Of course, it’s not enough to train today’s workforce. We also have to prepare tomorrow’s workforce, by guaranteeing every child access to a world-class education.
Estiven Rodriguez couldn’t speak a word of English when he moved to New York City at age nine. But last month, thanks to the support of great teachers and an innovative tutoring program, he led a march of his classmates – through a crowd of cheering parents and neighbors – from their high school to the post office, where they mailed off their college applications. And this son of a factory worker just found out he’s going to college this fall.
Five years ago, we set out to change the odds for all our kids. We worked with lenders to reform student loans, and today, more young people are earning college degrees than ever before. Race to the Top, with the help of governors from both parties, has helped states raise expectations and performance. Teachers and principals in schools from Tennessee to Washington, D.C. are making big strides in preparing students with skills for the new economy – problem solving, critical thinking, science, technology, engineering, and math. Some of this change is hard. It requires everything from more challenging curriculums and more demanding parents to better support for teachers and new ways to measure how well our kids think, not how well they can fill in a bubble on a test. But it’s worth it – and it’s working.
The problem is we’re still not reaching enough kids, and we’re not reaching them in time. That has to change.
Research shows that one of the best investments we can make in a child’s life is high-quality early education. Last year, I asked this Congress to help states make high-quality pre-K available to every four year-old. As a parent as well as a President, I repeat that request tonight. But in the meantime, thirty states have raised pre-k funding on their own. They know we can’t wait. So just as we worked with states to reform our schools, this year, we’ll invest in new partnerships with states and communities across the country in a race to the top for our youngest children. And as Congress decides what it’s going to do, I’m going to pull together a coalition of elected officials, business leaders, and philanthropists willing to help more kids access the high-quality pre-K they need.
Last year, I also pledged to connect 99 percent of our students to high-speed broadband over the next four years. Tonight, I can announce that with the support of the FCC and companies like Apple, Microsoft, Sprint, and Verizon, we’ve got a down payment to start connecting more than 15,000 schools and twenty million students over the next two years, without adding a dime to the deficit.
We’re working to redesign high schools and partner them with colleges and employers that offer the real-world education and hands-on training that can lead directly to a job and career. We’re shaking up our system of higher education to give parents more information, and colleges more incentives to offer better value, so that no middle-class kid is priced out of a college education. We’re offering millions the opportunity to cap their monthly student loan payments to ten percent of their income, and I want to work with Congress to see how we can help even more Americans who feel trapped by student loan debt. And I’m reaching out to some of America’s leading foundations and corporations on a new initiative to help more young men of color facing tough odds stay on track and reach their full potential.
The bottom line is, Michelle and I want every child to have the same chance this country gave us. But we know our opportunity agenda won’t be complete – and too many young people entering the workforce today will see the American Dream as an empty promise – unless we do more to make sure our economy honors the dignity of work, and hard work pays off for every single American.

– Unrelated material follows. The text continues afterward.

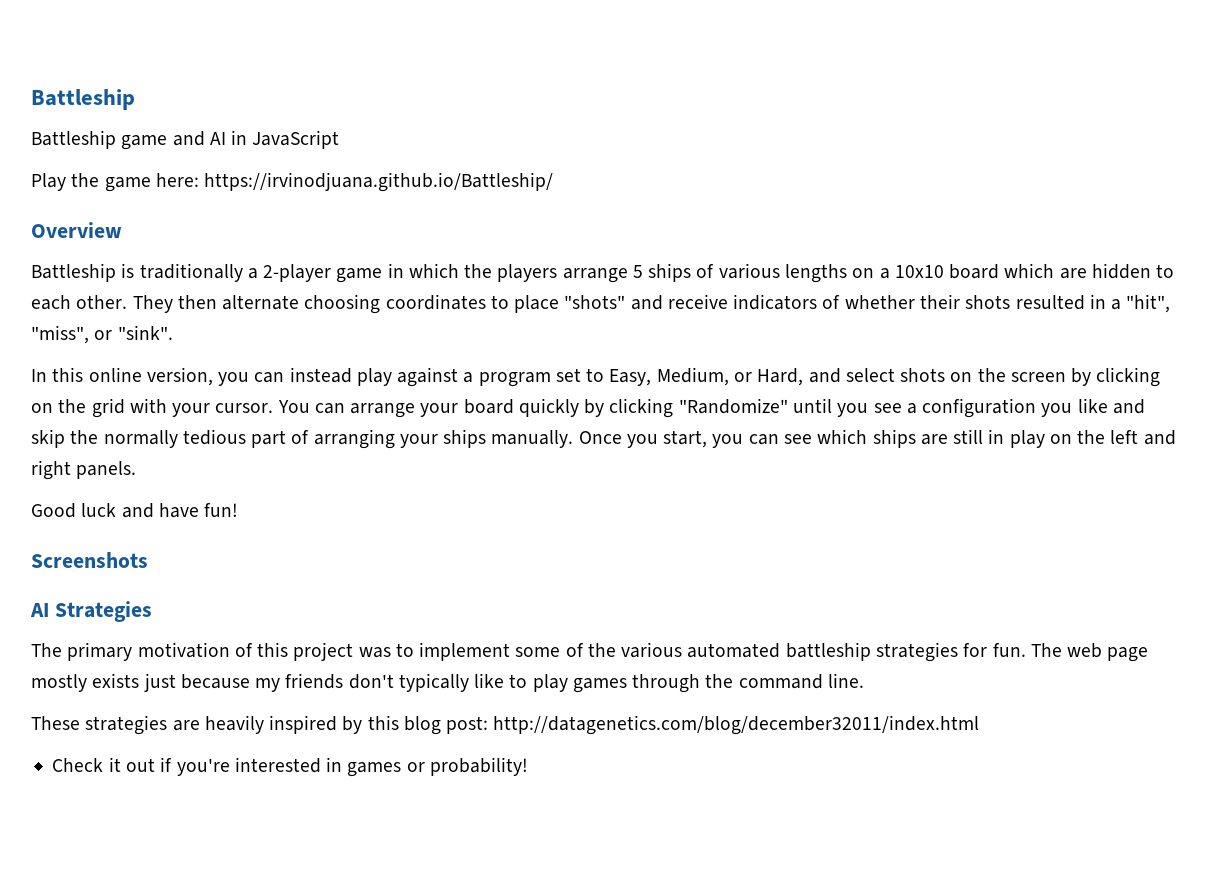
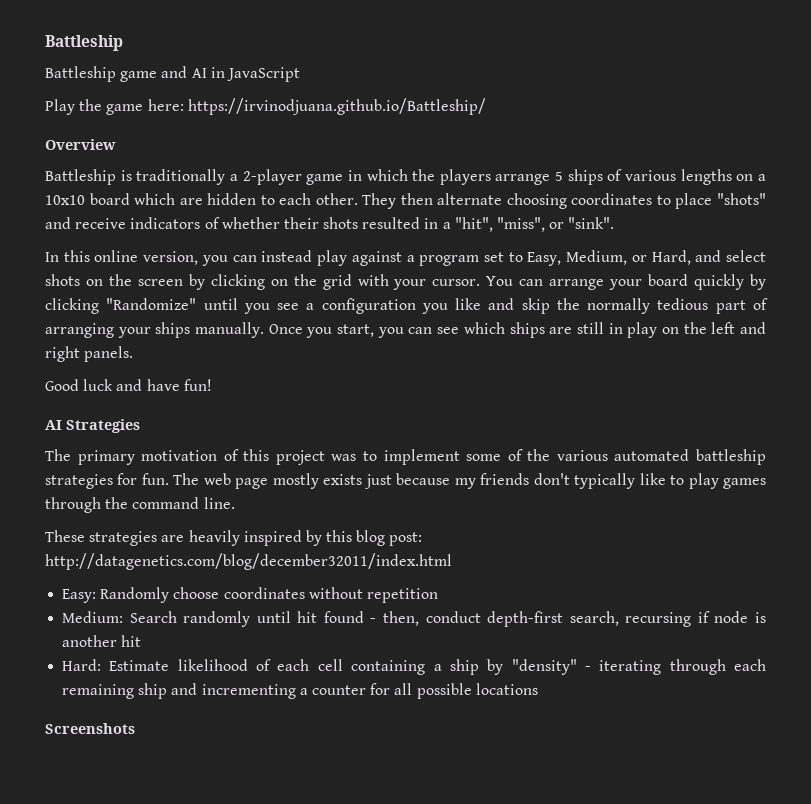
[31,552,148,568] // Screenshots -> (212, 385) none
[52,757,528,777] Check it out if you're interested in games or probability! -> [62,587,438,603] [62,611,767,627] [62,635,142,647] [62,659,766,675] [62,683,538,699] [45,723,135,734] Easy: Randomly choose coordinates without repetition // Medium: Search randomly until hit found - then, conduct depth-first search, recursing if node is another hit // Hard: Estimate likelihood of each cell containing a ship by "density" - iterating through each remaining ship and incrementing a counter for all possible locations // Screenshots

Today, women make up about half our workforce. But they still make 77 cents for every dollar a man earns. That is wrong, and in 2014, it’s an embarrassment. A woman deserves equal pay for equal work. She deserves to have a baby without sacrificing her job. A mother deserves a day off to care for a sick child or sick parent without running into hardship – and you know what, a father does, too. It’s time to do away with workplace policies that belong in a “Mad Men” episode. This year, let’s all come together – Congress, the White House, and businesses from Wall Street to Main Street – to give every woman the opportunity she deserves. Because I firmly believe when women succeed, America succeeds.
Now, women hold a majority of lower-wage jobs – but they’re not the only ones stifled by stagnant wages. Americans understand that some people will earn more than others, and we don’t resent those who, by virtue of their efforts, achieve incredible success. But Americans overwhelmingly agree that no one who works full time should ever have to raise a family in poverty.
In the year since I asked this Congress to raise the minimum wage, five states have passed laws to raise theirs. Many businesses have done it on their own. Nick Chute is here tonight with his boss, John Soranno. John’s an owner of Punch Pizza in Minneapolis, and Nick helps make the dough. Only now he makes more of it: John just gave his employees a raise, to ten bucks an hour – a decision that eased their financial stress and boosted their morale.
Tonight, I ask more of America’s business leaders to follow John’s lead and do what you can to raise your employees’ wages. To every mayor, governor, and state legislator in America, I say, you don’t have to wait for Congress to act; Americans will support you if you take this on. And as a chief executive, I intend to lead by example. Profitable corporations like Costco see higher wages as the smart way to boost productivity and reduce turnover. We should too. In the coming weeks, I will issue an Executive Order requiring federal contractors to pay their federally-funded employees a fair wage of at least $10.10 an hour – because if you cook our troops’ meals or wash their dishes, you shouldn’t have to live in poverty.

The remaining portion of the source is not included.